HOW TO COMPLETE THIS TASK:
In the records that follow, show each line where the word "compare" is present.

(SOURCE INFORMATION Opens)

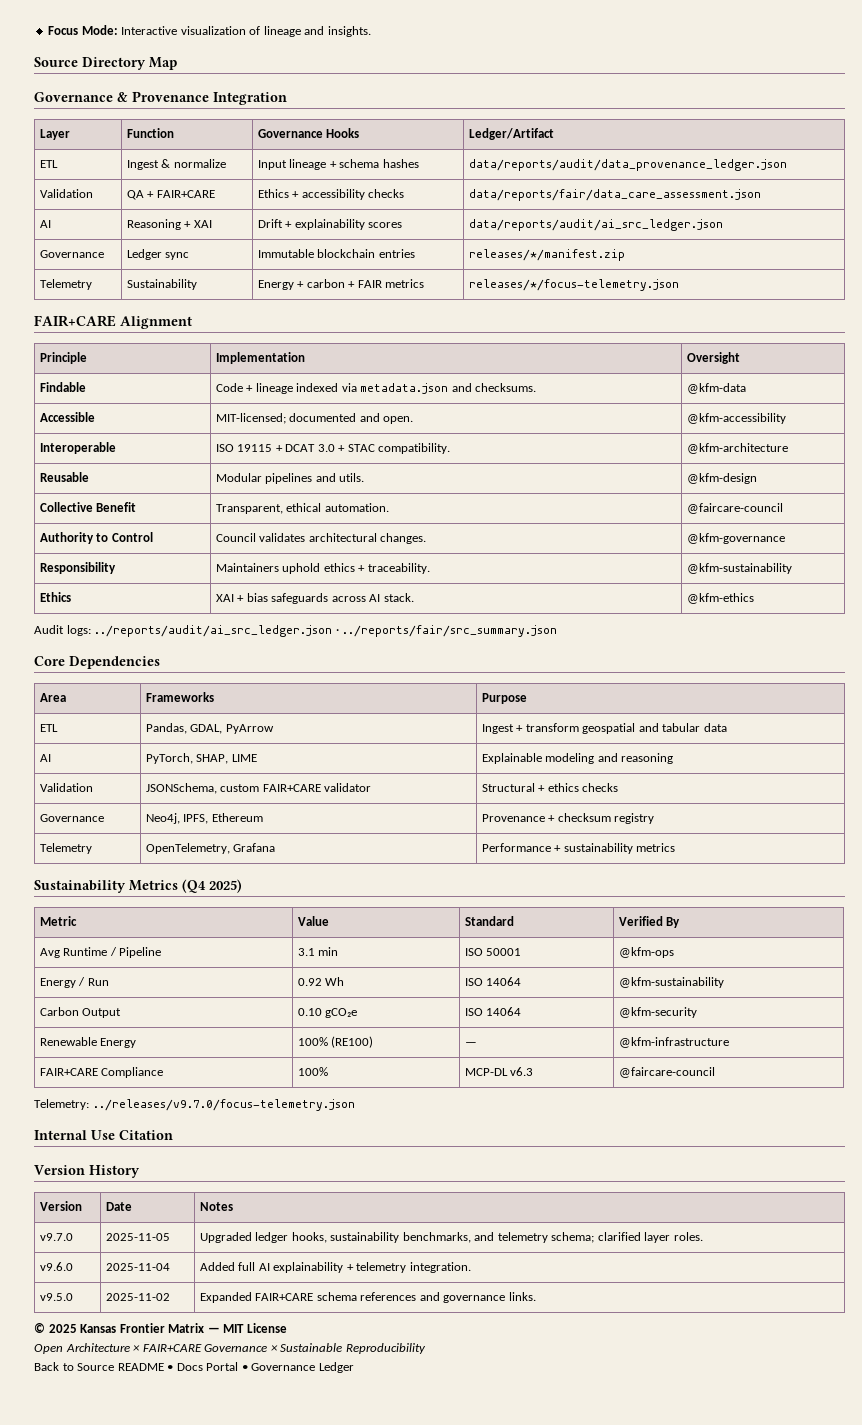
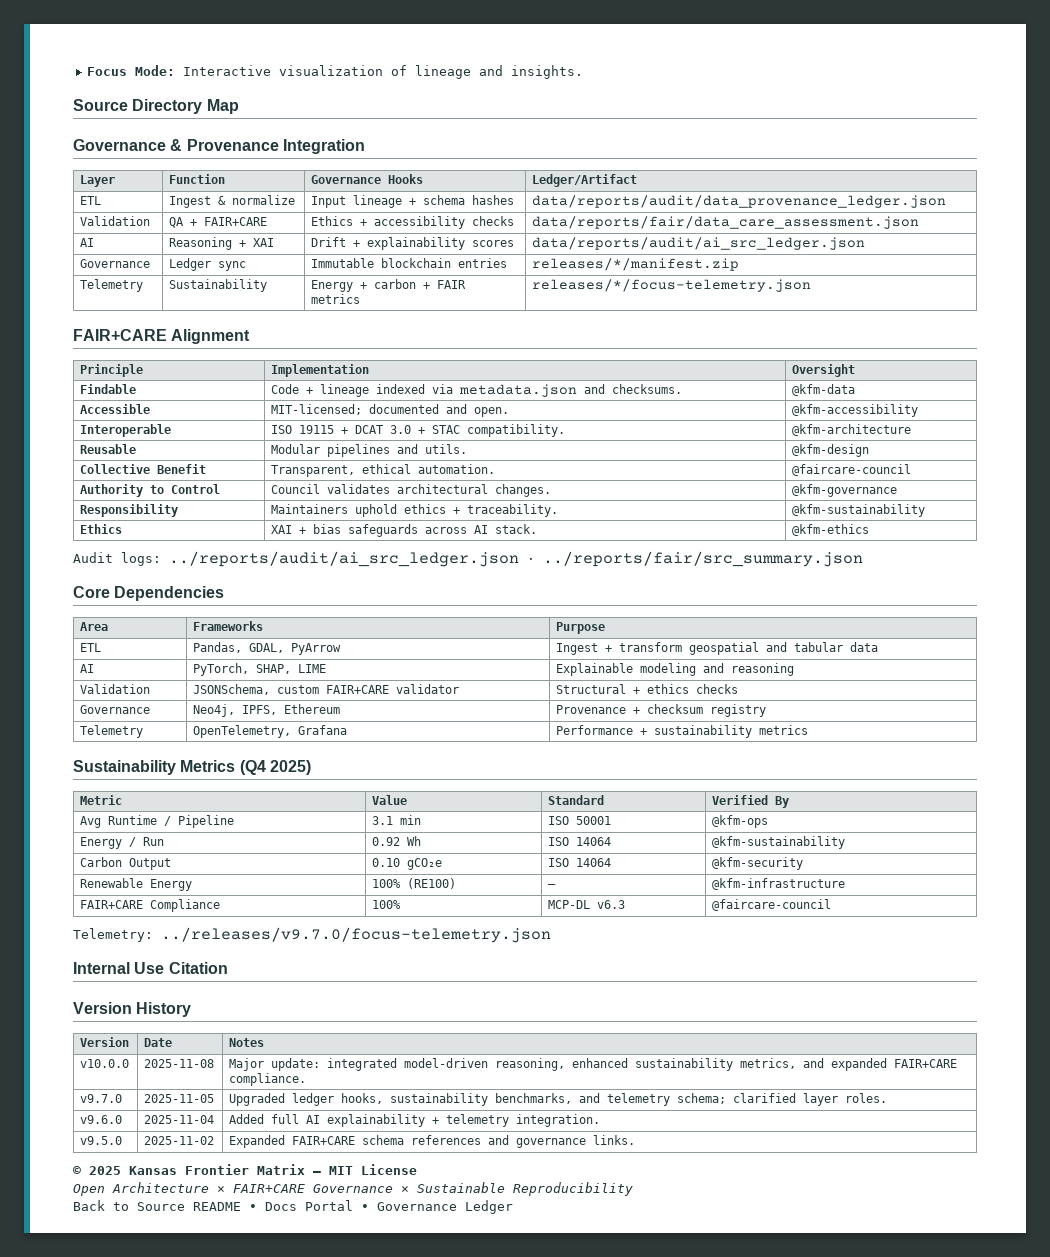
+ v10.0.0 | 2025-11-08 | Major update: integrated model-driven reasoning, enhanced sustainability metrics, and expanded FAIR+CARE compliance.

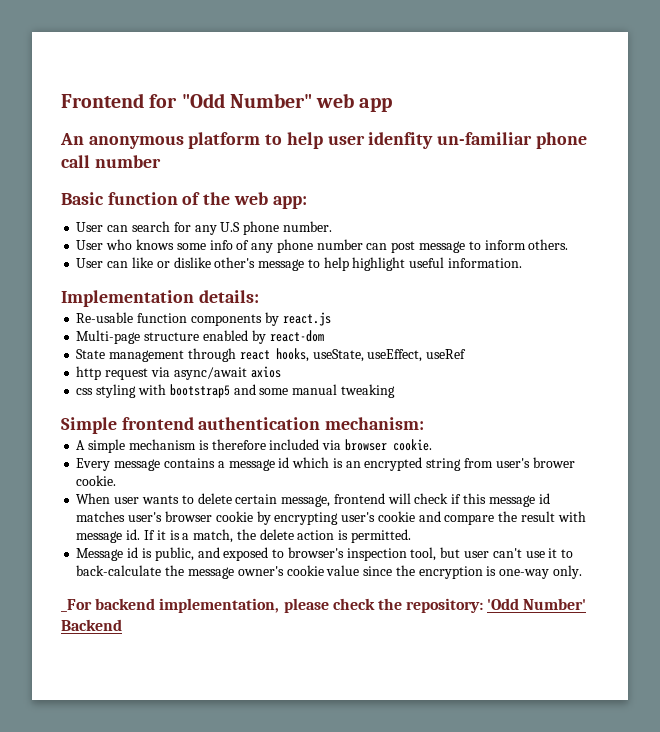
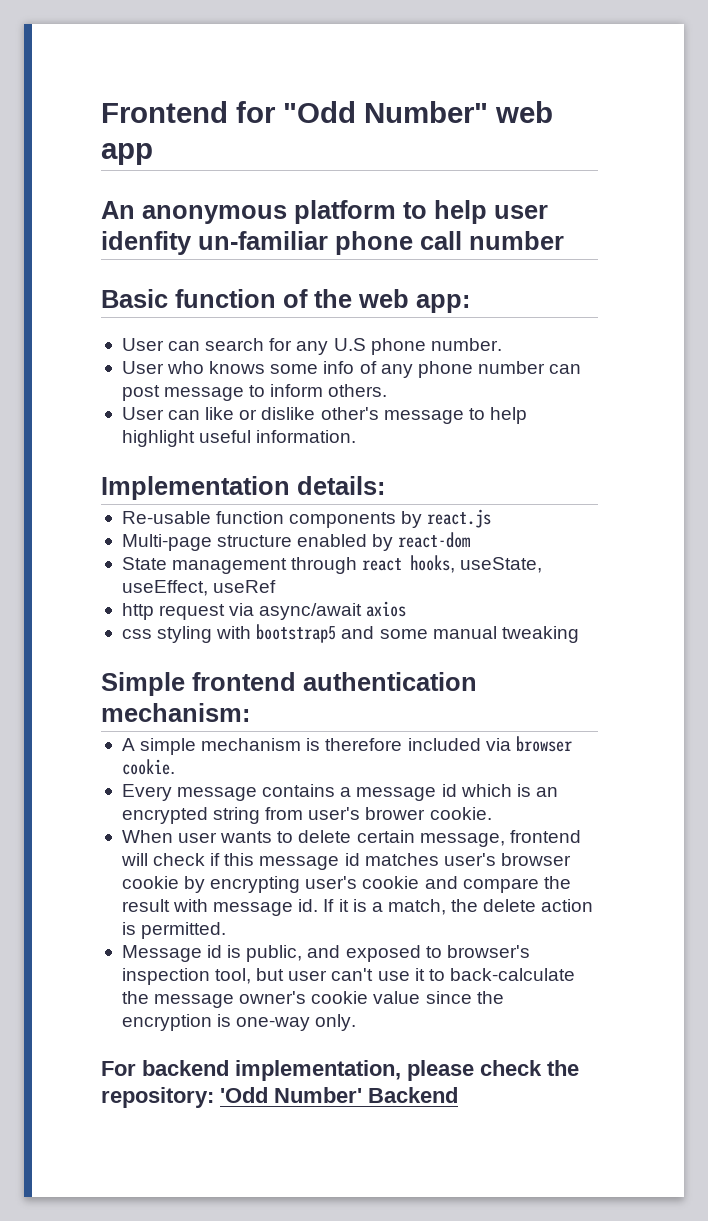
- _For backend implementation, please check the repository: 'Odd Number' Backend
+ For backend implementation, please check the repository: 'Odd Number' Backend

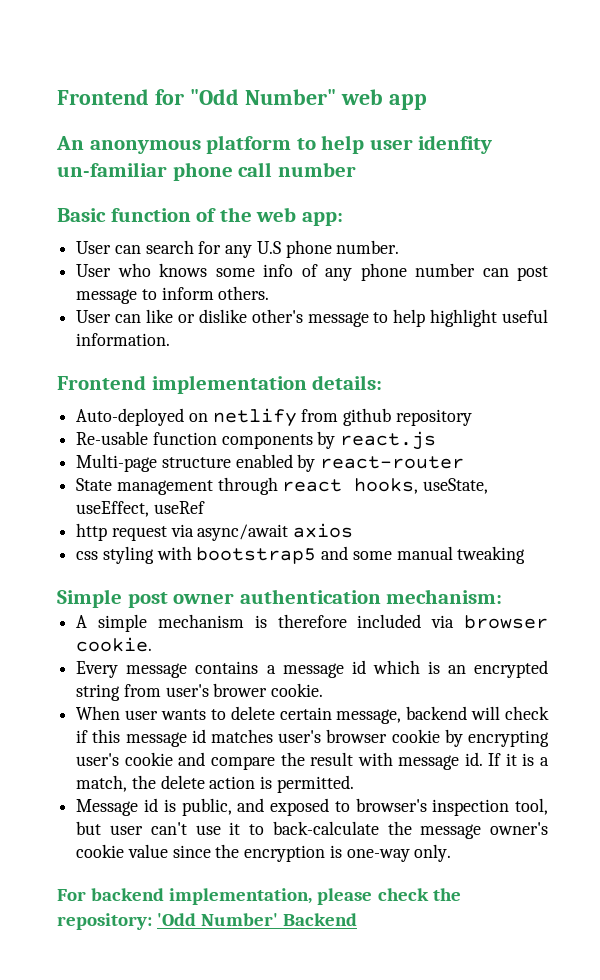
- Implementation details:
+ Frontend implementation details:
+ Auto-deployed on netlify from github repository
- Multi-page structure enabled by react-dom
+ Multi-page structure enabled by react-router
- Simple frontend authentication mechanism:
+ Simple post owner authentication mechanism:
- When user wants to delete certain message, frontend will check if this message id matches user's browser cookie by encrypting user's cookie and compare the result with message id.
+ When user wants to delete certain message, backend will check if this message id matches user's browser cookie by encrypting user's cookie and compare the result with message id.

(SOURCE INFORMATION Closes)

SOLUTION FOR THIS PROBLEM:
- When user wants to delete certain message, frontend will check if this message id matches user's browser cookie by encrypting user's cookie and compare the result with message id.
+ When user wants to delete certain message, backend will check if this message id matches user's browser cookie by encrypting user's cookie and compare the result with message id.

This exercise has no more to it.